【私たちの電気代の中の1,000円】
再エネ賦課金はどこへ行く? FIT・FIP制度と市民ができること
電気料金の明細をよく見ると、こんな項目があります。
「再生可能エネルギー発電促進賦課金」
一般家庭では、おおよそ 月1,000円前後。年間では約 12,000円 になります。
「これは税金なの?」
「誰のためのお金?」
そう感じたことがある人も多いのではないでしょうか。
実はこのお金、私たち全員が再生可能エネルギーの普及を支える仕組みとして使われています。

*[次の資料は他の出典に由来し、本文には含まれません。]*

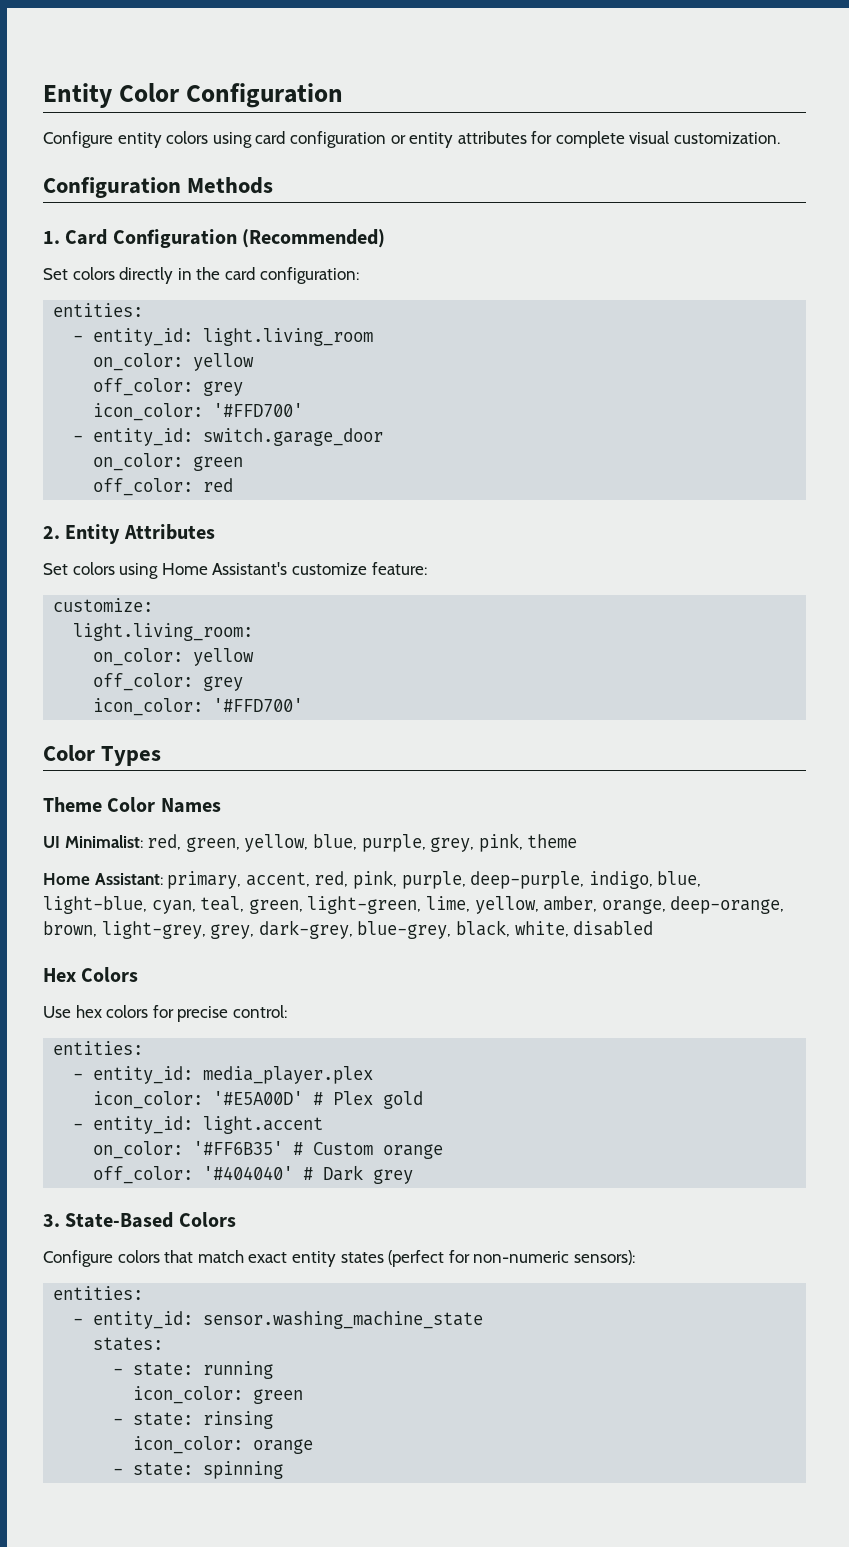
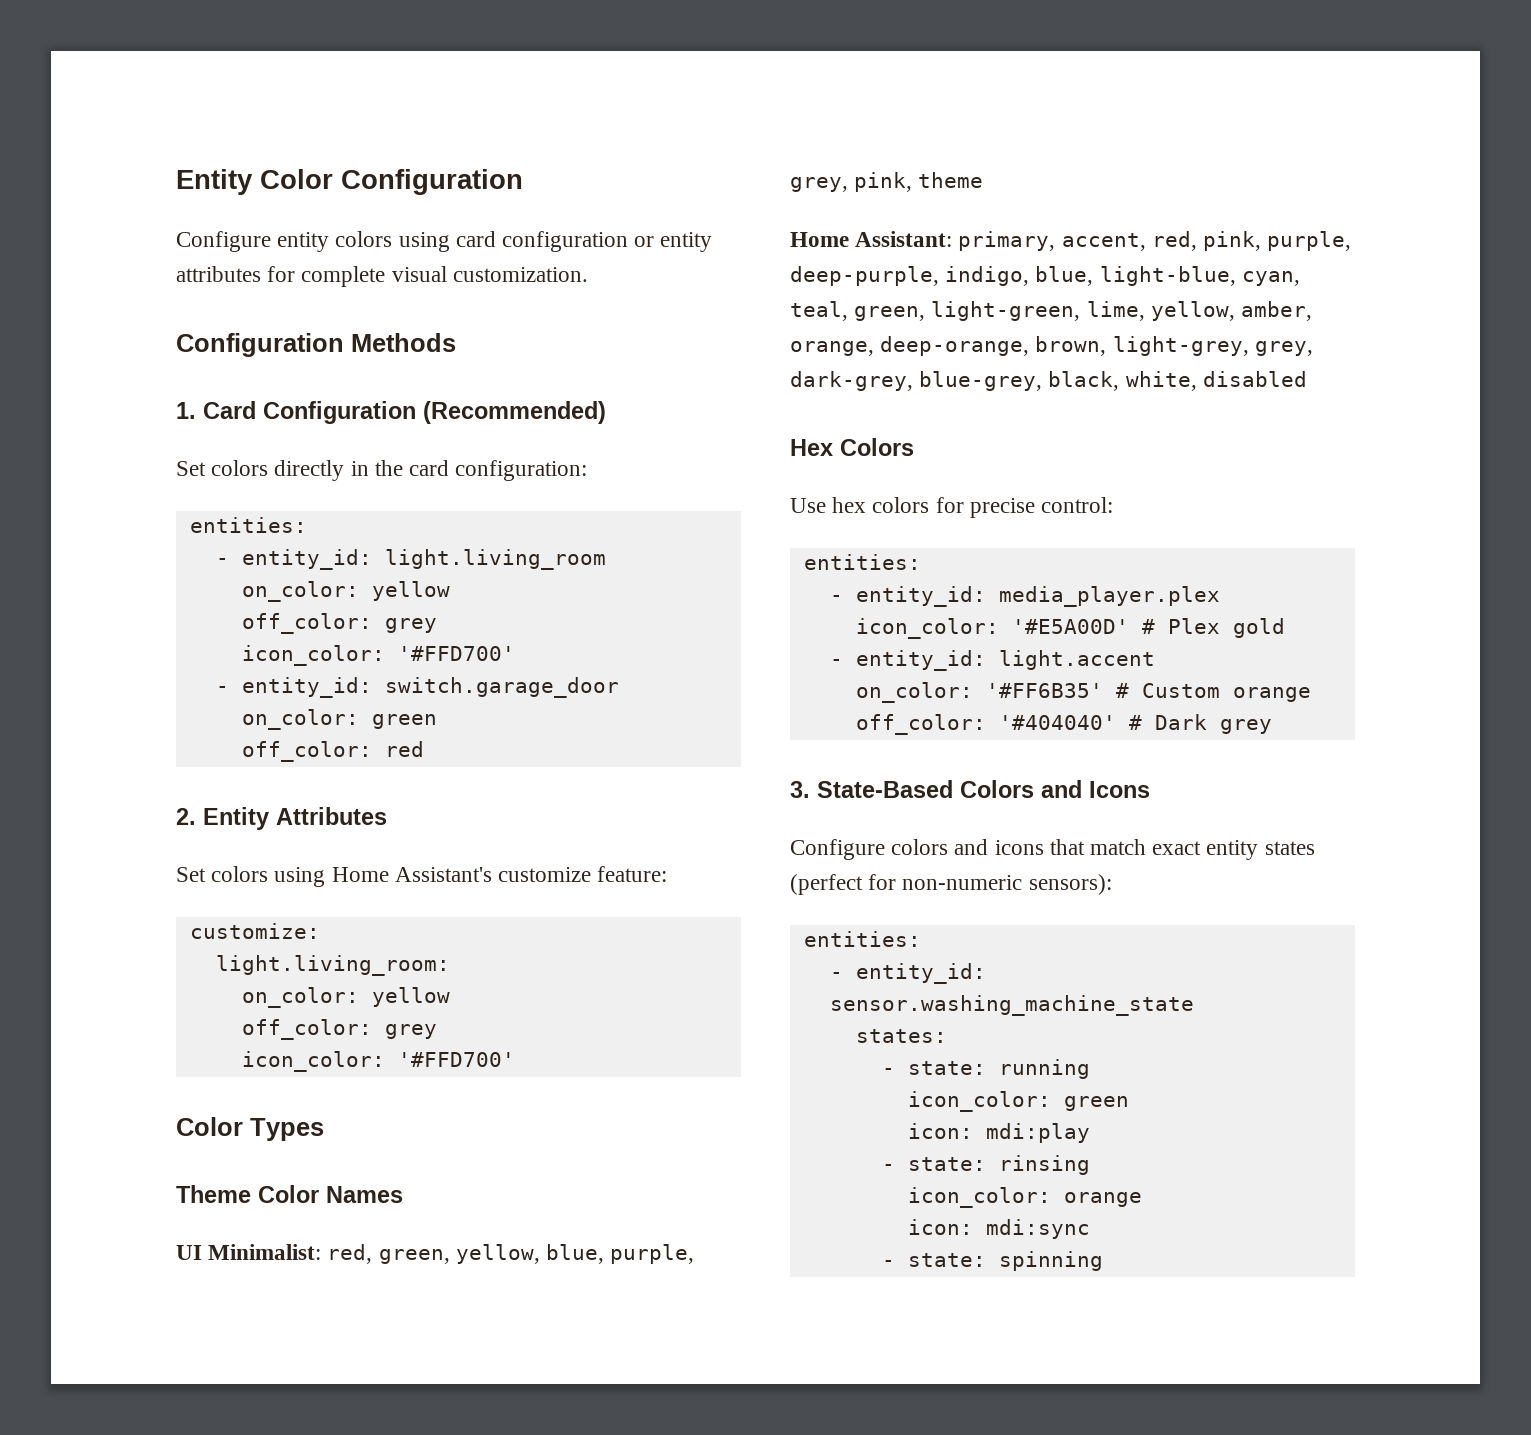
- 3. State-Based Colors
+ 3. State-Based Colors and Icons
- Configure colors that match exact entity states (perfect for non-numeric sensors):
+ Configure colors and icons that match exact entity states (perfect for non-numeric sensors):
+ icon: mdi:play
+ icon: mdi:sync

今日はこの仕組みを、市民の目線で考えてみたいと思います。
なぜ再エネ賦課金ができたのか
2011年、日本は大きなエネルギー転換点を迎えました。
それが東日本大震災です。
原子力発電の停止により、日本は
- エネルギーの多くを輸入
- 化石燃料依存の増加
- 電力の安定供給
という問題に直面しました。
そこで政府(経済産業省)が導入したのがFIT制度(固定価格買取制度)です。
FIT制度とは?
簡単に言うと
「再生可能エネルギーで作った電気を、一定価格で買い取ります」
という制度です。
例えば
- 太陽光
- 風力
- 小水力
- バイオマス
などで作られた電気を、電力会社が買い取ります。
その「価格保証」に必要なお金を、
電気を使う私たち全員で少しずつ負担しているのです。
それが再エネ賦課金です。
賦課金はどのように使われるのか
私たちの電気代の中の賦課金は、主に次の用途に使われています。
① 再生可能エネルギー発電所の電力買い取り
② FIT制度で決められた価格との差額補填
③ 再エネ電力の安定的な導入支援
つまり
私たちの電気代が、日本の再エネ発電所を支えている
という構図です。
新しい制度「FIP」
2022年から、日本の制度は少し変わりました。
それがFIP制度(フィードインプレミアム)です。
FIPでは、再エネ電力は市場で売られます。
売電先は日本卸電力取引所です。
そして
市場価格+補助 という形で収益が決まります。
つまり
再エネを“保護する制度”から
“市場で競争する制度”へ
少しずつ移行しているのです。
市民が理解することの意味
ここで重要なのは、この制度の原資は私たちの電気代という点です。
つまり私たちは
- 負担者であり
- 投資者であり
- 監視者
でもあります。
もし
- 環境破壊型のメガソーラー
- 地域に利益が還元されない発電所
- 不透明な補助金利用
があるならば、
市民が関心を持つこと自体が
制度の健全性を守る力になります。
再エネは「大企業のもの」なのか?
ここで多くの人が思うことがあります。
「結局、大企業が得しているのでは?」
確かに、大規模な発電所は企業投資が中心です。
しかし本来、
再生可能エネルギーは
地域分散型エネルギーです。
つまり
本来は市民も参加できるエネルギー
なのです。
市民が再エネの恩恵を受ける方法
実は、個人でも再エネの恩恵を受ける方法があります。
例えば次のような取り組みです。
① 屋根太陽光+自家消費
家庭の太陽光発電は、
売電よりも
自家消費
の価値が高くなっています。
理由はシンプルです。
電気代
30円/kWh
売電価格
10〜15円/kWh
つまり
発電した電気を自分で使った方が得
なのです。
② 地域共同発電
最近注目されているのが
市民共同発電
です。
地域の屋根や土地に太陽光を設置し、
- 市民が出資
- 地域で電力利用
- 利益を地域還元
という仕組みです。
ヨーロッパでは広く普及しています。
③ 小水力など地域エネルギー
日本には
- 農業用水
- 山間の水路
- 河川
など、
小さなエネルギー資源が多くあります。
こうした地域資源を使う
小水力発電は、
地域が主体になれる再エネの一つです。
再エネ賦課金を「自分ごと」に
毎月の1,000円。
それはただの負担ではなく
日本のエネルギーの未来への投資
とも言えます。
しかし同時に
そのお金が
- どこに使われ
- 誰が利益を得て
- 地域に何を残すのか
を知ることも大切です。
リサエネが考えるこれから
再生可能エネルギーは
「遠くの発電所」ではなく
- 地域で発電し
- 地域で使い
- 地域に利益を残す
そんな仕組みが理想だと考えています。
再エネ賦課金の1,000円が
地域の未来をつくるお金
になるよう、
私たち一人ひとりが
エネルギーに関心を持つことが重要なのです。
まとめ
✔ 再エネ賦課金は再エネ普及の原資
✔ FITからFIPへ制度移行中
✔ 市民は制度の負担者であり監視者
✔ 個人も再エネ参加が可能
再生可能エネルギーは
「誰かのビジネス」ではなく
私たちの社会インフラ
です。
まずは
電気料金の明細を見ることから
エネルギーの未来を考えてみませんか。